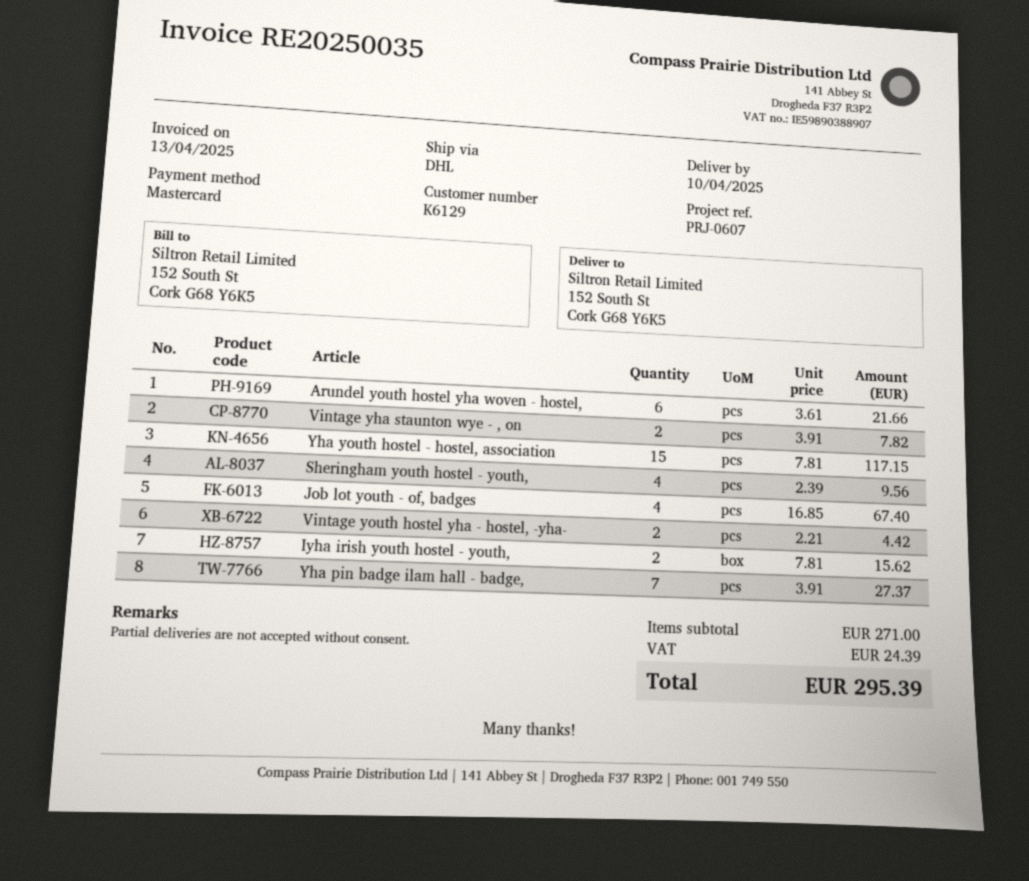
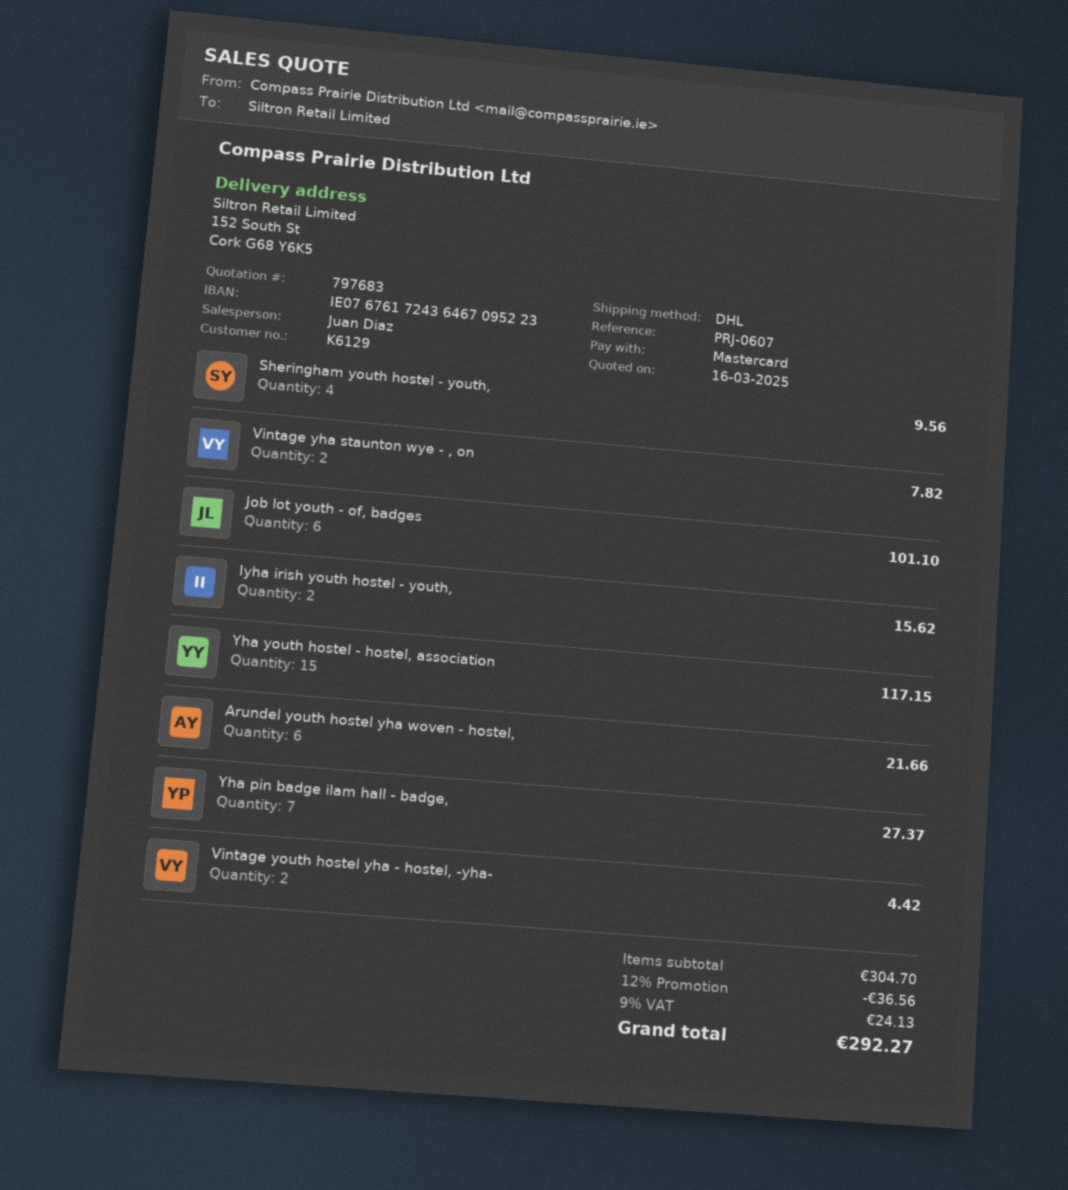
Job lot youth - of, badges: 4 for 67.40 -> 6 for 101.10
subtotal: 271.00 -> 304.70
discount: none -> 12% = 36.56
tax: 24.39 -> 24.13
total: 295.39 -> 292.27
+ + + + + + +
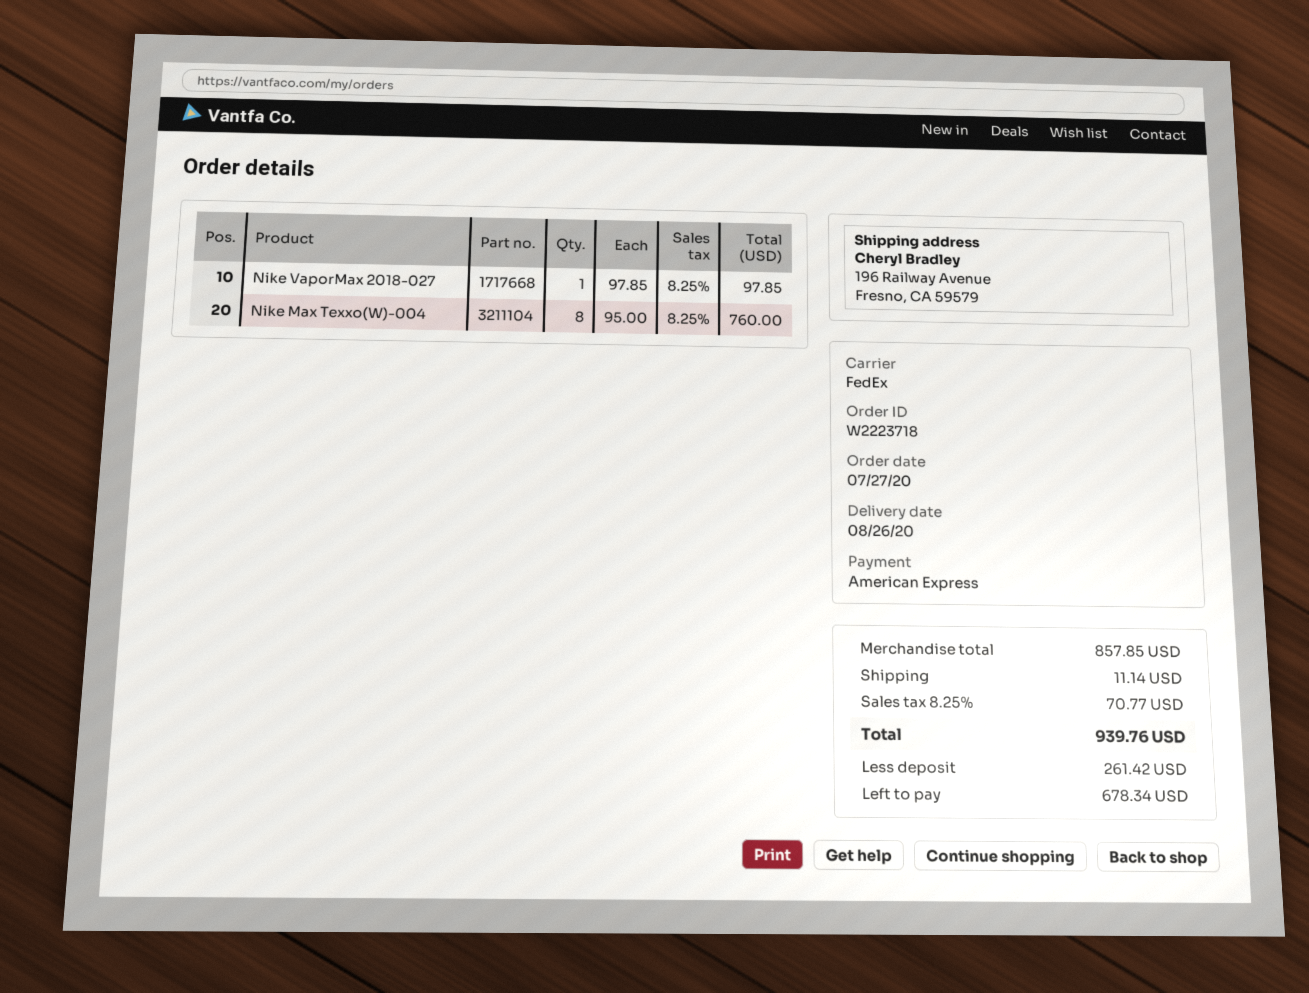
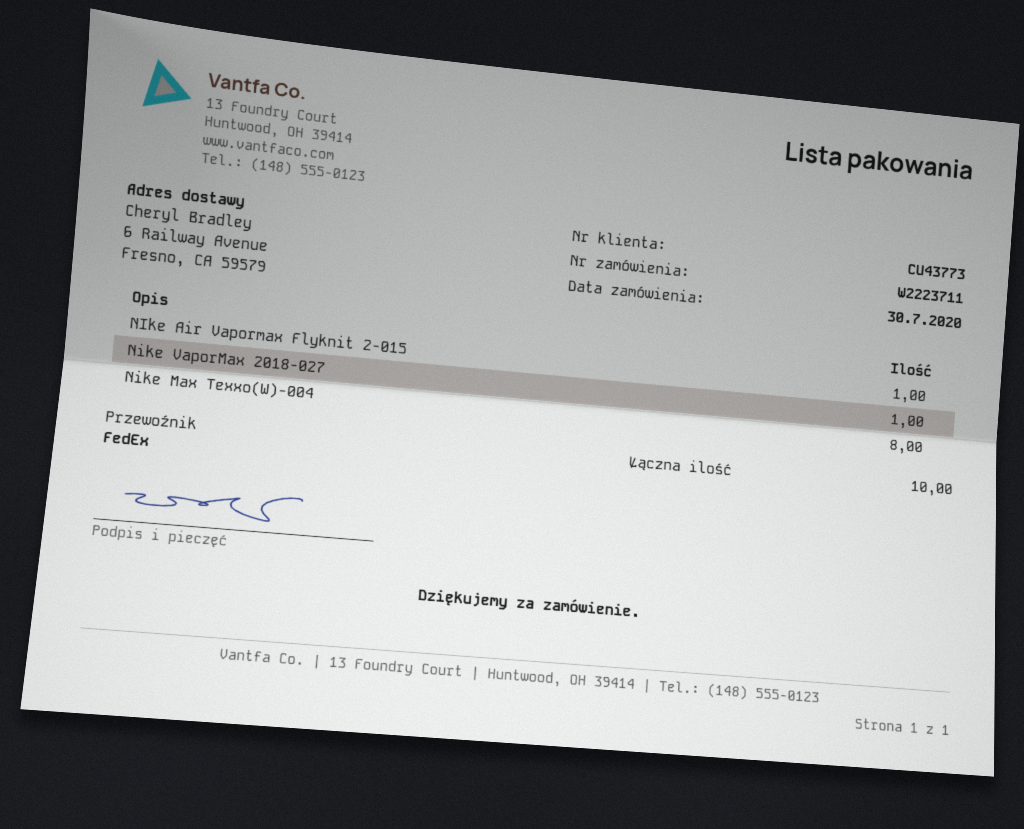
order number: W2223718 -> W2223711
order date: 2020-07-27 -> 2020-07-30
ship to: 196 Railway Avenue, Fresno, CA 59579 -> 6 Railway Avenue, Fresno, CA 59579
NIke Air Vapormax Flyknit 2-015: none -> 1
+ + + + + + +
• [Brief]: Copy out each line of the data above, exactly, if it lies between the line holding "Job lot youth" and the line holding "total: 295.39 -> 292.27", inclusive; copy no other line.

• [Problem solution]:
Job lot youth - of, badges: 4 for 67.40 -> 6 for 101.10
subtotal: 271.00 -> 304.70
discount: none -> 12% = 36.56
tax: 24.39 -> 24.13
total: 295.39 -> 292.27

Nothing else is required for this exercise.